Endothelial dysfunction is an early manifestation of atherosclerosis. The cholesteryl ester transfer protein (CETP) has been considered pro-atherogenic by reducing plasma HDL levels. However, CETP may exhibit cell- or tissue-specific effects. We have previously reported that male mice expressing the human CETP gene show impaired endothelium-mediated vascular relaxation associated with oxidative stress. Although sexual dimorphisms on the metabolic role of CETP has been proposed, possible sex differences in the vascular effects of CETP were not previously studied. Thus, here we investigated the endothelial function of female CETP transgenic mice as compared to non-transgenic controls (NTg). Aortas from CETP females presented preserved endothelium-dependent relaxation to acetylcholine and an endothelium-dependent reduction of phenylephrine-induced contraction. eNOS phosphorylation (Ser1177) and calcium-induced NO levels were enhanced, while reactive oxygen species (ROS) production and NOX2 and SOD2 expression were reduced in the CETP female aortas. Furthermore, CETP females exhibited increased aortic relaxation to 17β-estradiol (E2) and upregulation of heat shock protein 90 (HSP90) and caveolin-1, proteins that stabilize estrogen receptor (ER) in the caveolae.

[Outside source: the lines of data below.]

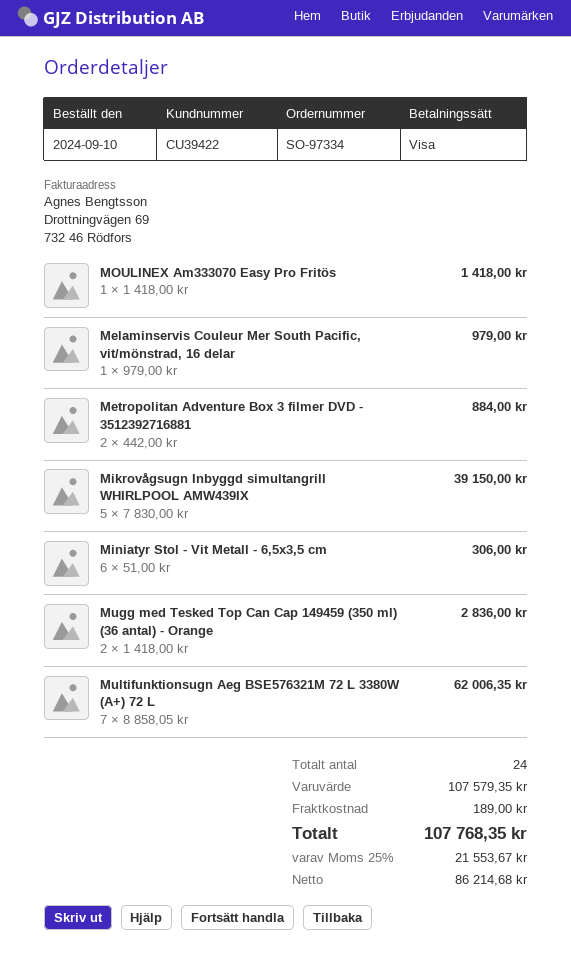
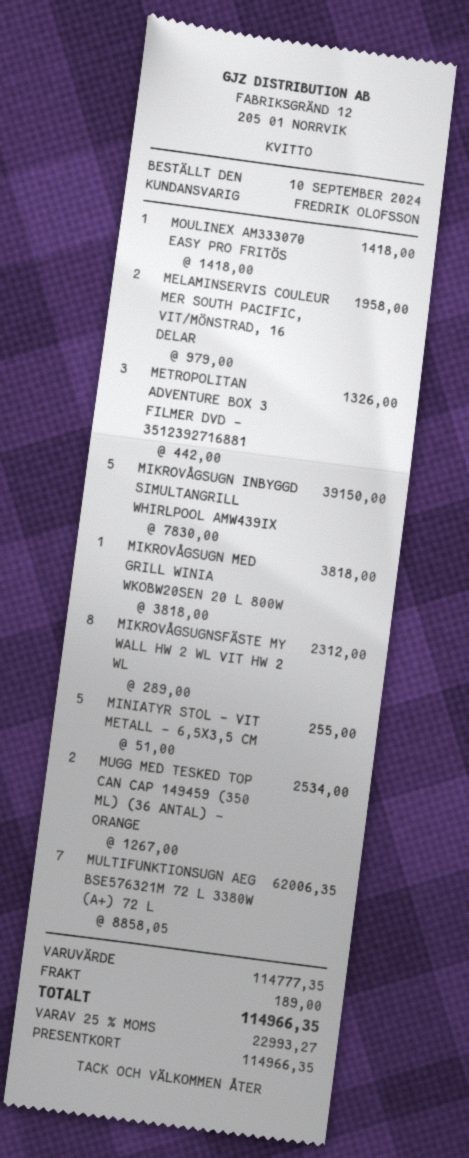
payment method: Visa -> gift card
Melaminservis Couleur Mer South Pacific, vit/mönstrad, 16 delar: 1 x 979.00 = 979.00 -> 2 x 979.00 = 1958.00
Metropolitan Adventure Box 3 filmer DVD - 3512392716881: 2 x 442.00 = 884.00 -> 3 x 442.00 = 1326.00
Miniatyr Stol - Vit Metall - 6,5x3,5 cm: 6 x 51.00 = 306.00 -> 5 x 51.00 = 255.00
Mugg med Tesked Top Can Cap 149459 (350 ml) (36 antal) - Orange: 2 x 1418.00 = 2836.00 -> 2 x 1267.00 = 2534.00
MIKROVÅGSUGN MED GRILL WINIA WKOBW20SEN 20 L 800W: none -> 1 x 3818.00 = 3818.00
MIKROVÅGSUGNSFÄSTE MY WALL HW 2 WL VIT HW 2 WL: none -> 8 x 289.00 = 2312.00
subtotal: 107579.35 -> 114777.35
tax: 25% = 21553.67 -> 25% = 22993.27
total: 107768.35 -> 114966.35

Indeed, CETP females showed an increased E2-induced relaxation in a manner sensitive to ERα and HSP90 inhibitors methylpiperidinopyrazole (MPP) and geldanamycin, respectively. MPP also impaired the relaxation response to acetylcholine in CETP but not in NTg females. Altogether, the study indicates that CETP expression ameliorates anti-contractile endothelial effect and relaxation to E2 in females. This was associated with less ROS production, and increased eNOS-NO and E2-ERα pathways. These results highlight the need for considering sex-specific effects of CETP on cardiovascular risk.